Problem description
Transcribe the records that follow in their entirety, omitting any pictures.

Supplied records
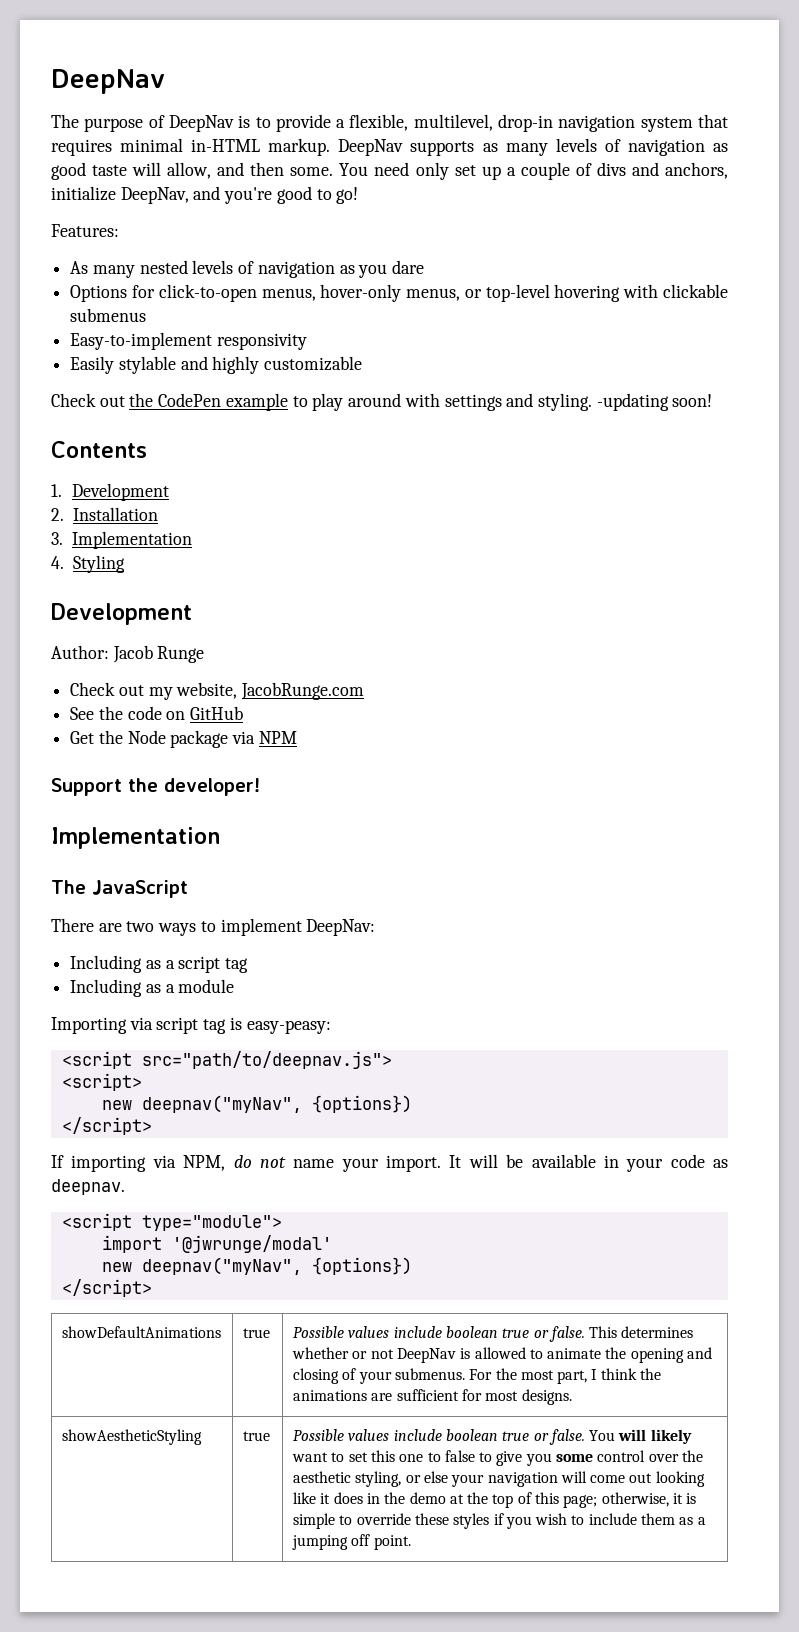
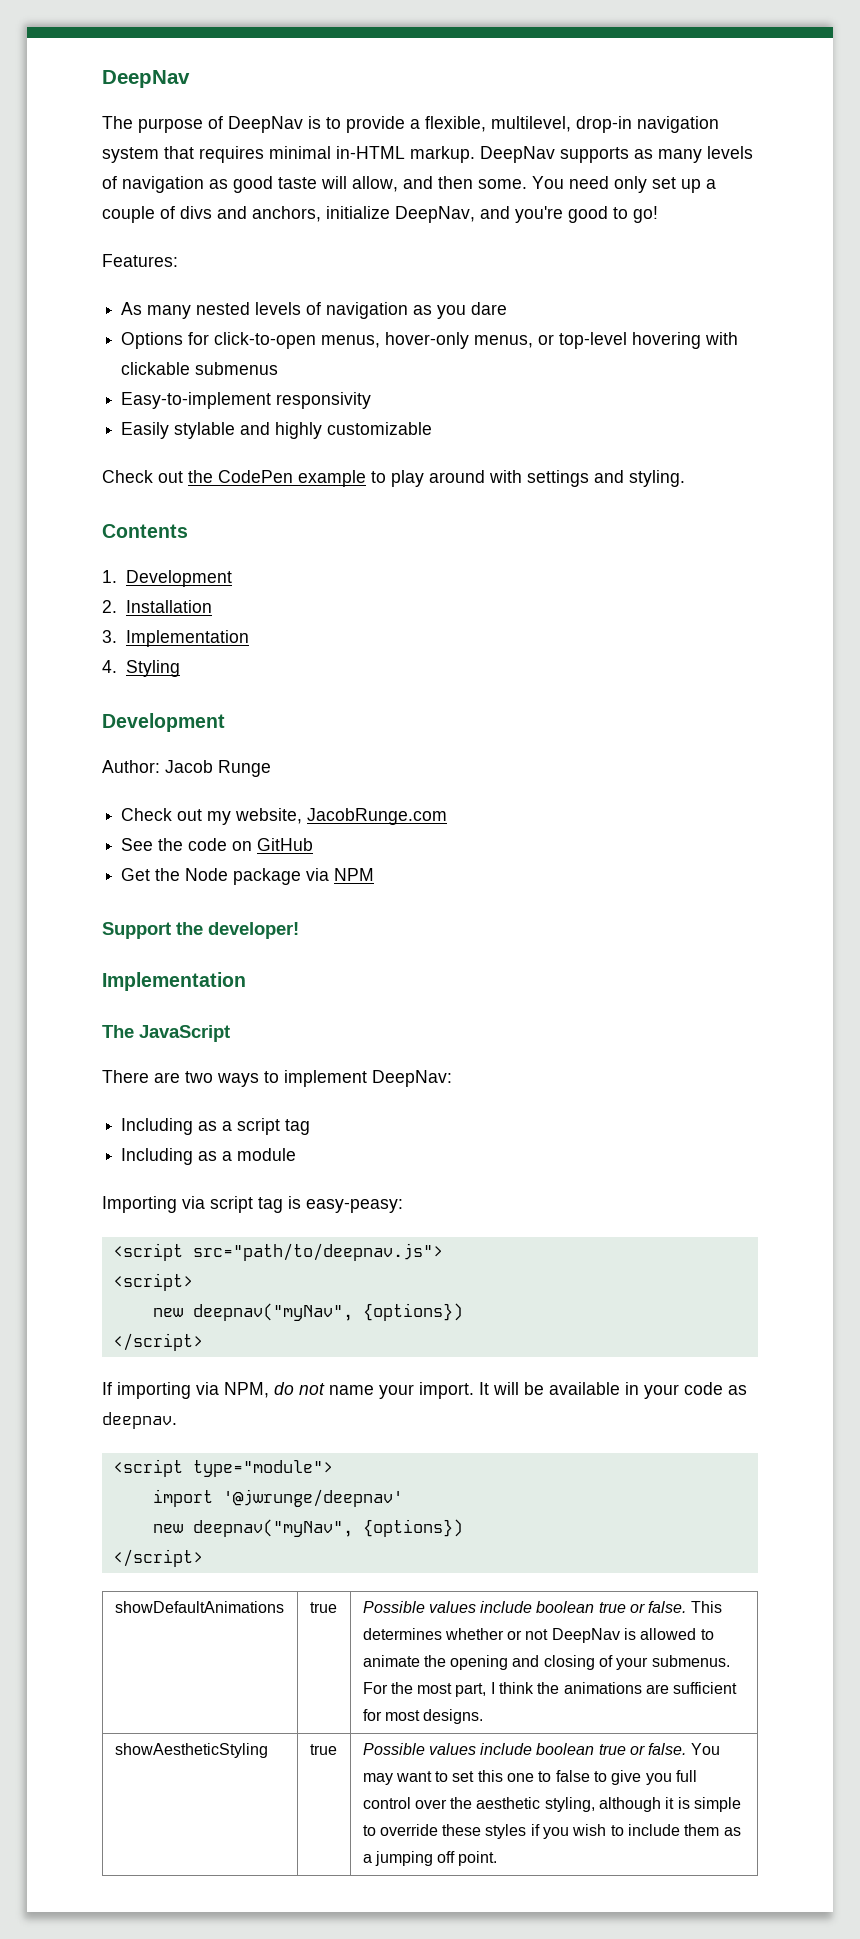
- -updating soon!
- import '@jwrunge/modal'
+ import '@jwrunge/deepnav'
- You will likely want to set this one to false to give you some control over the aesthetic styling, or else your navigation will come out looking like it does in the demo at the top of this page; otherwise, it is simple to override these styles if you wish to include them as a jumping off point.
+ You may want to set this one to false to give you full control over the aesthetic styling, although it is simple to override these styles if you wish to include them as a jumping off point.

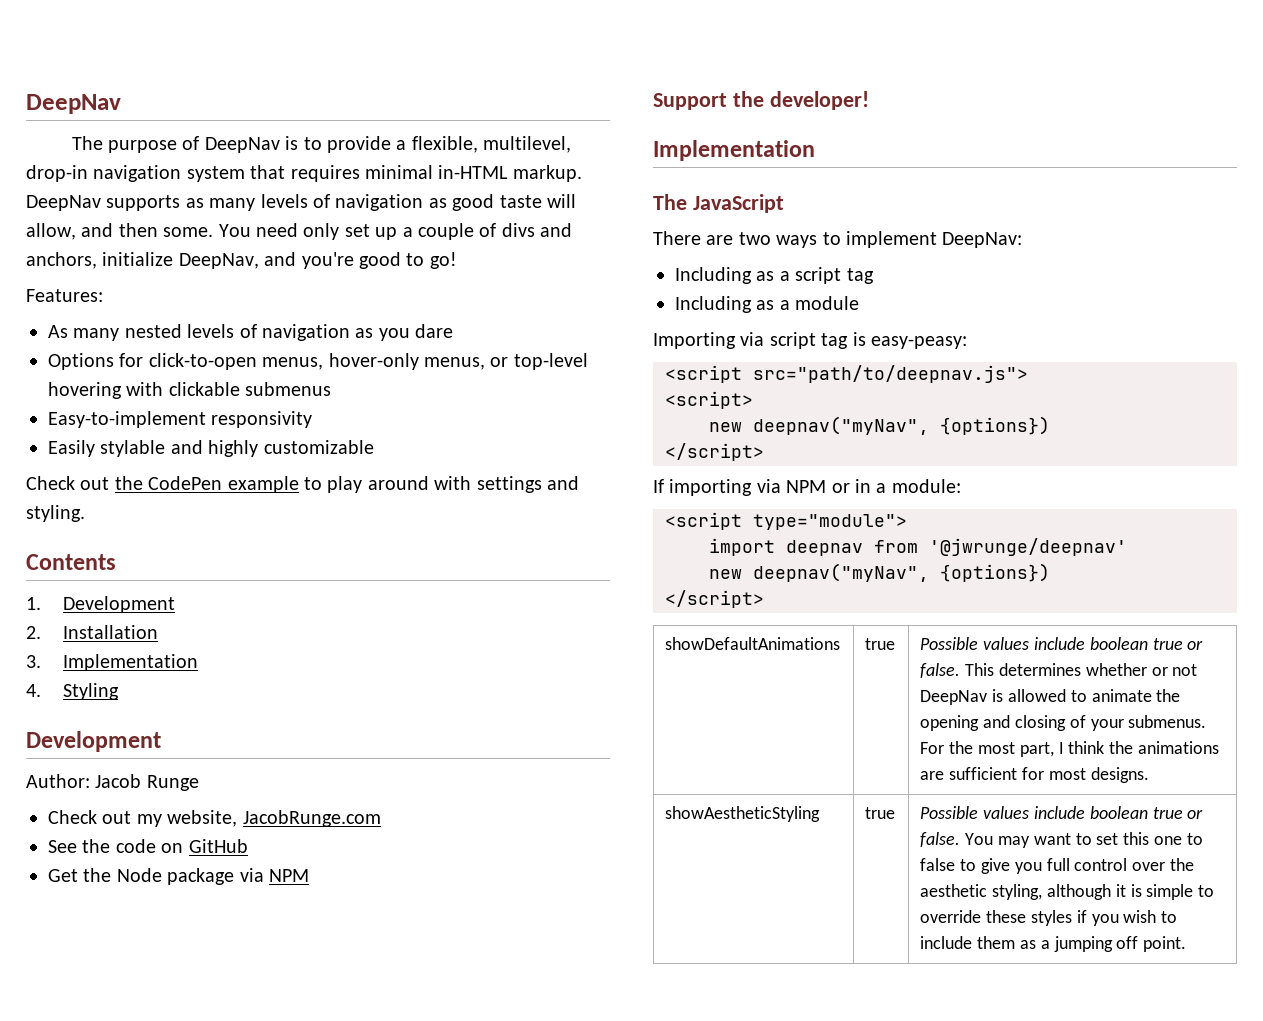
- If importing via NPM, do not name your import. It will be available in your code as deepnav.
+ If importing via NPM or in a module:
- import '@jwrunge/deepnav'
+ import deepnav from '@jwrunge/deepnav'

Written response
- -updating soon!
- import '@jwrunge/modal'
+ import '@jwrunge/deepnav'
- You will likely want to set this one to false to give you some control over the aesthetic styling, or else your navigation will come out looking like it does in the demo at the top of this page; otherwise, it is simple to override these styles if you wish to include them as a jumping off point.
+ You may want to set this one to false to give you full control over the aesthetic styling, although it is simple to override these styles if you wish to include them as a jumping off point.

- If importing via NPM, do not name your import. It will be available in your code as deepnav.
+ If importing via NPM or in a module:
- import '@jwrunge/deepnav'
+ import deepnav from '@jwrunge/deepnav'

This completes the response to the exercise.